70-kDa Heat shock proteins (HSP70s) related genes (Hspa1b, Hspb1, Hspa5) were among the top upregulated candidates in our RNA-seq results for the females. HSP70s are molecular chaperones that play a crucial role in maintaining cellular homeostasis and are known to be upregulated after exposure to various stressors [42]. In accordance with our sequencing data, it has been previously reported that exposure to MS increases the expression of Hspa1b and Hspb1 in the mPFC of rats [43]. Our GO analysis indicated an enrichment of chaperone-mediate protein folding and refolding processes, which are one of the main functions of HSP70s. An upregulation of HSP70s occurs when there is an accumulation of misfolding of proteins, which is a hallmark of diseases associated with memory/cognitive impairments [44, 45]. This data may suggest that the increased expression of HSP70s may serve as a protective mechanism against long-term cognitive impairments caused by ELS exposure. Furthermore, Sdf2l1, another gene observed in our analysis, acts by increasing the time that misfolded proteins have to achieve a correctly folded conformation, which facilitates chaperone-mediated protein refolding processes [46].
Regarding the RNA-seq analysis of males, we identified a downregulation of Fkbp5, a well-known modulator of the HPA-axis. Fkbp5 is a negative regulator of glucocorticoid receptor (GR) signaling, directly influencing cortisol/corticosterone levels [47]. While proper HPA-axis function is essential for physiological homeostasis, increased or decreased reactivity of this system can lead to an altered stress response [48]. In accordance, we have previously shown that male mice exposed to the same ELS model exhibited a blunted corticosterone response and increased anxiety-like behavior [49]. Although the males in our study were less affected in the memory tasks evaluated and showed less DEGs than the females, it is possible to suggest that these animals exposed to ELS remain vulnerable to certain HPA-related phenotypic alterations.
It is important to interpret our data with some limitations. Our RNA-seq analysis was concentrated on a single brain region. While exposure to stressors during early development can lead to changes across multiple brain regions, we chose to focus on the mPFC due to its direct involvement in short-term and working memory functions. Additionally, to minimize the number of animals utilized in our study, we exclusively investigated adolescent animals.

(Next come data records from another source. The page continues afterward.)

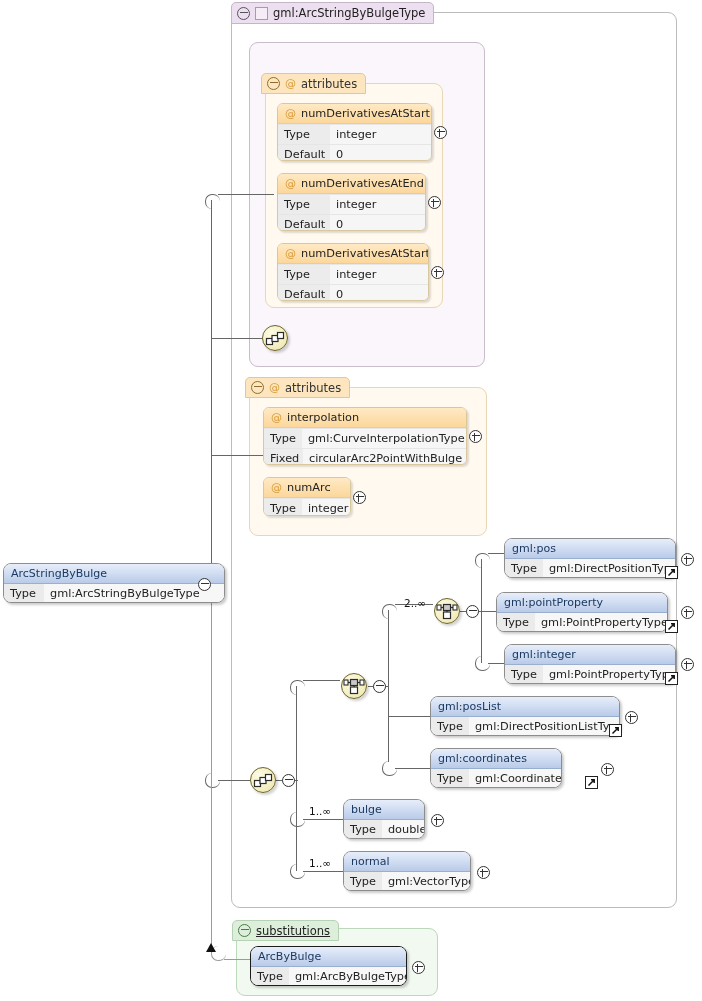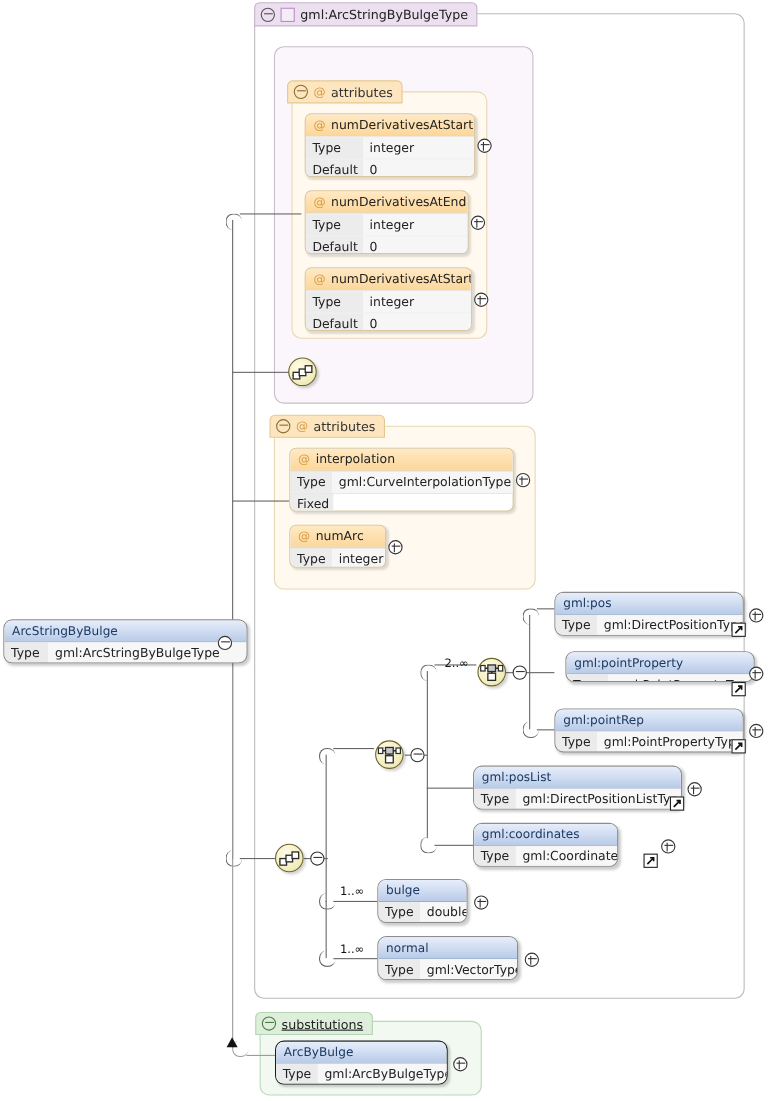"circularArc2PointWithBulge" div.v { html: none -> <div>circularArc2PointWithBulge</div> }
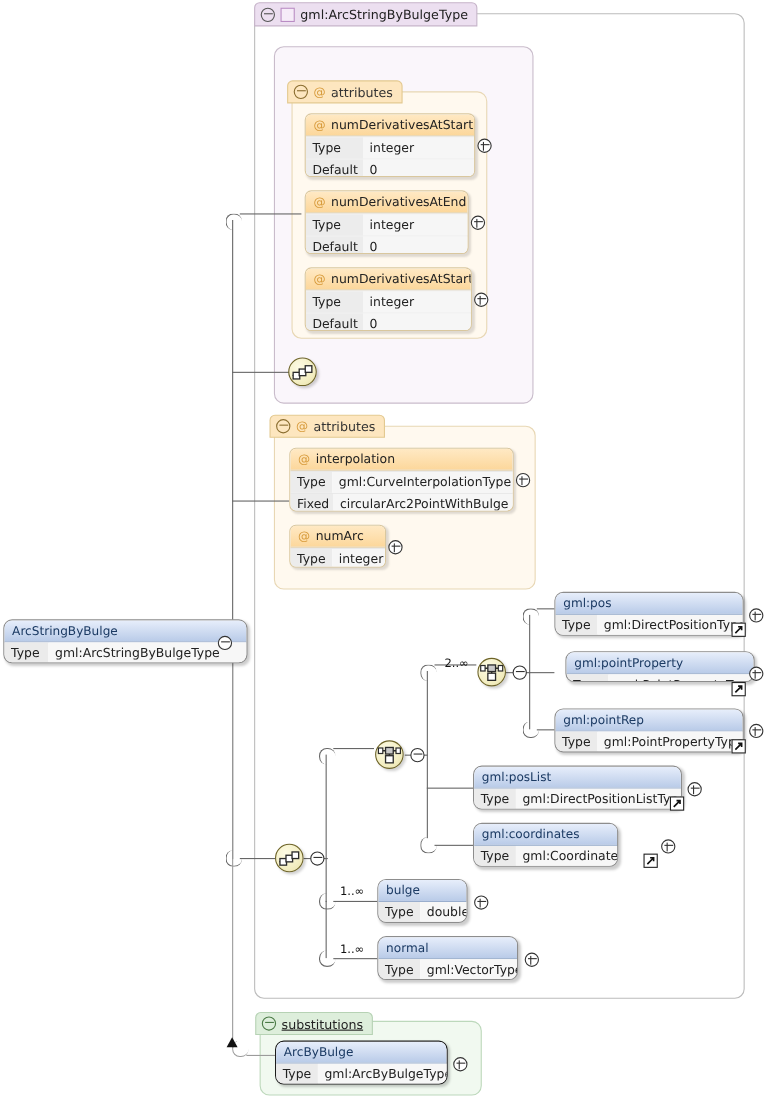"gml:pointProperty" div.ebox { height: 28px -> 40px; left: 514px -> 496px }
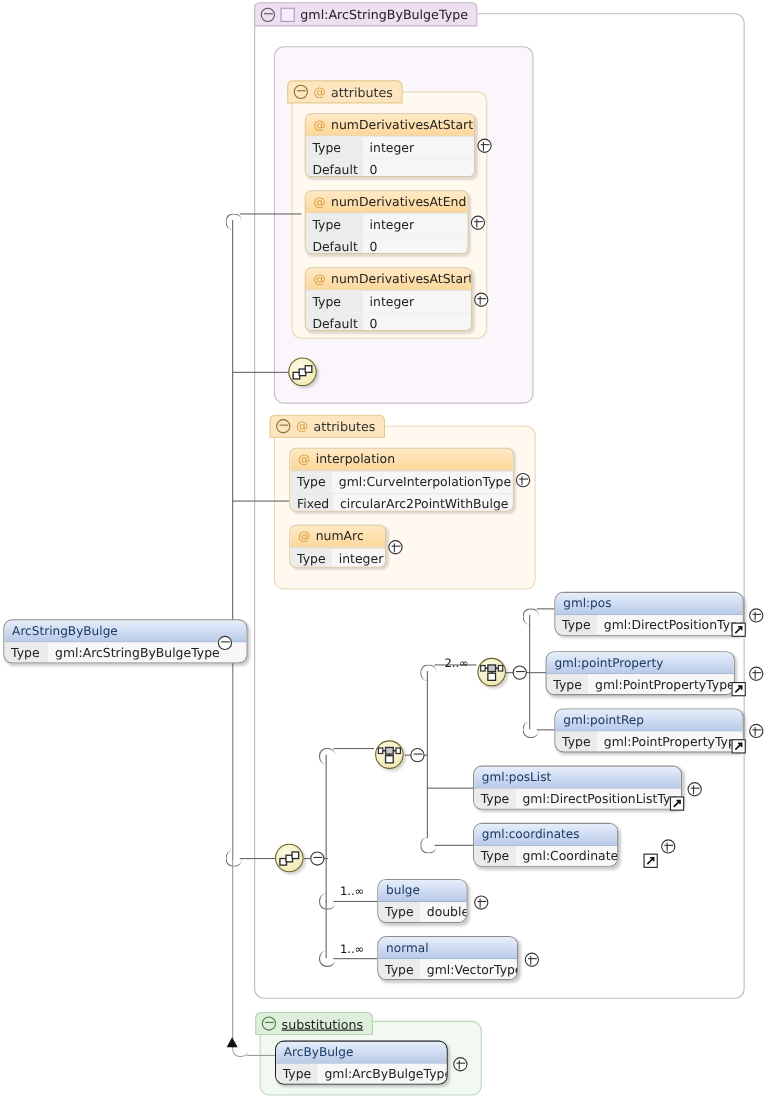"gml:pointRep" div.hd { text: gml:pointRep -> gml:integer }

This decision may limit the ability of this experiment to generalize the effects of ELS across different developmental stages.

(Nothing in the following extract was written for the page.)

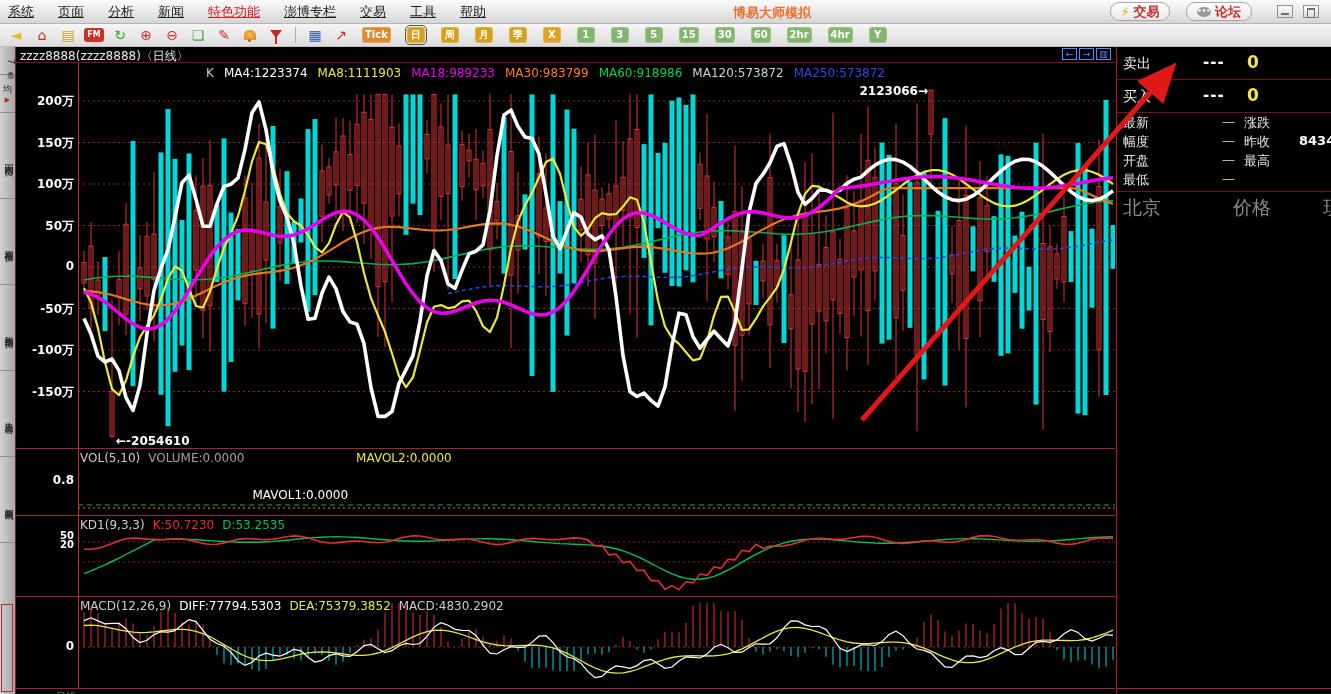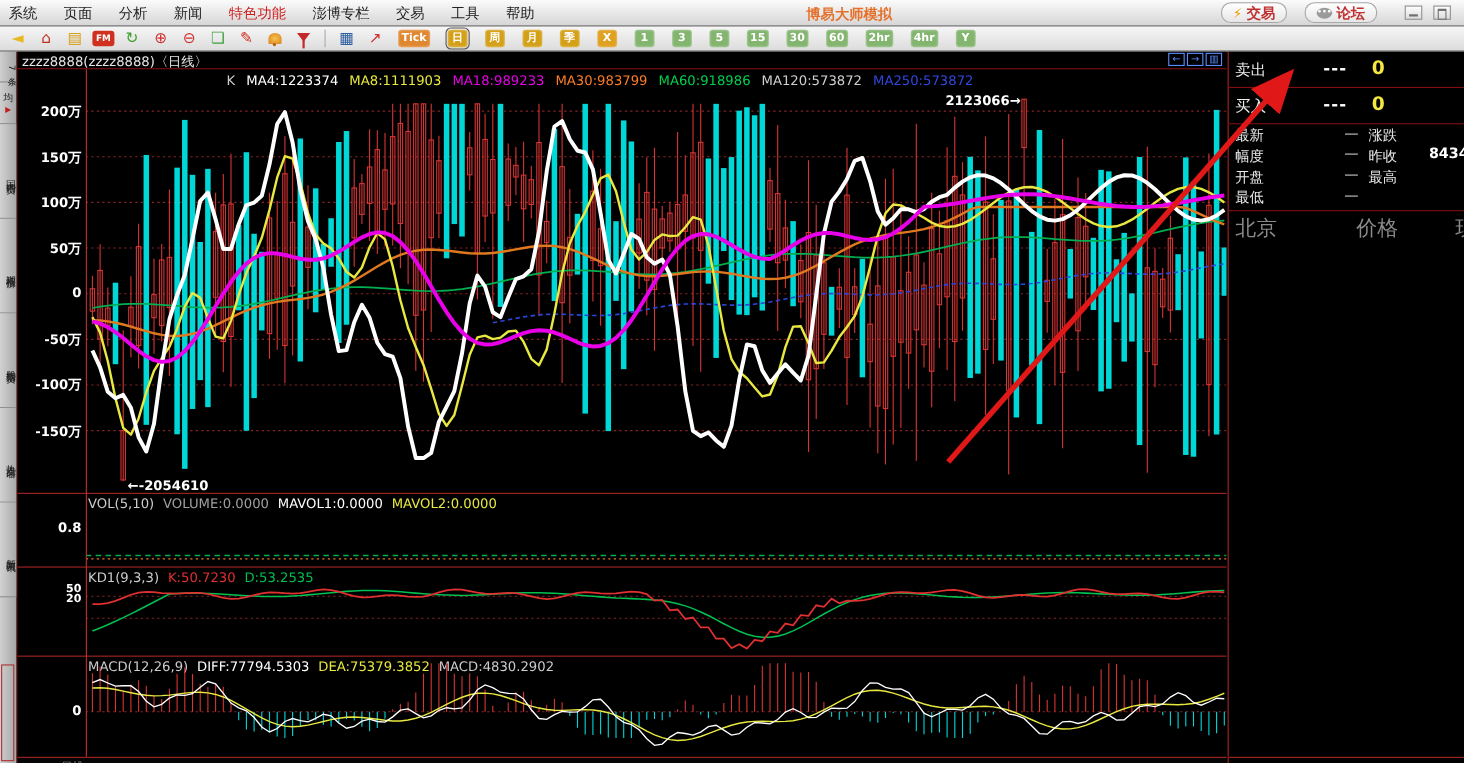"系统" .menu-item { text-decoration: none -> underline }
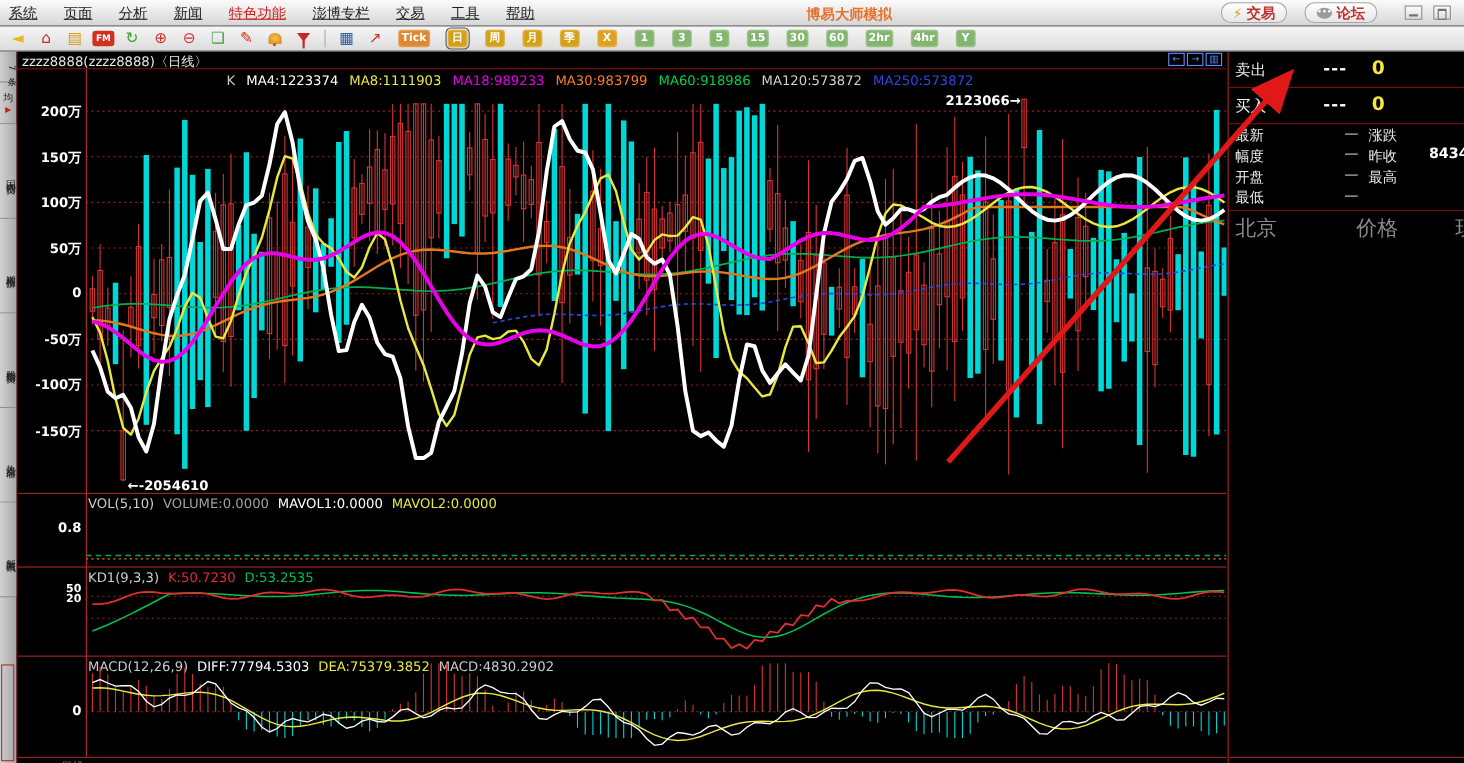"MAVOL1:0.0000" span { margin-top: none -> 37px }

In conclusion, our study showed that ELS induces impairs PFC-dependent memory performance, with more pronounced effects observed in female animals. These phenotypic alterations may be associated with inadequate maternal care during early development. Additionally, RNA-seq analysis revealed that females exhibited greater differences following ELS exposure, particularly influencing chaperone-mediated protein folding processes. Nevertheless, male animals exposed to ELS showed an alteration in Fkbp5, a key regulator of HPA-axis function.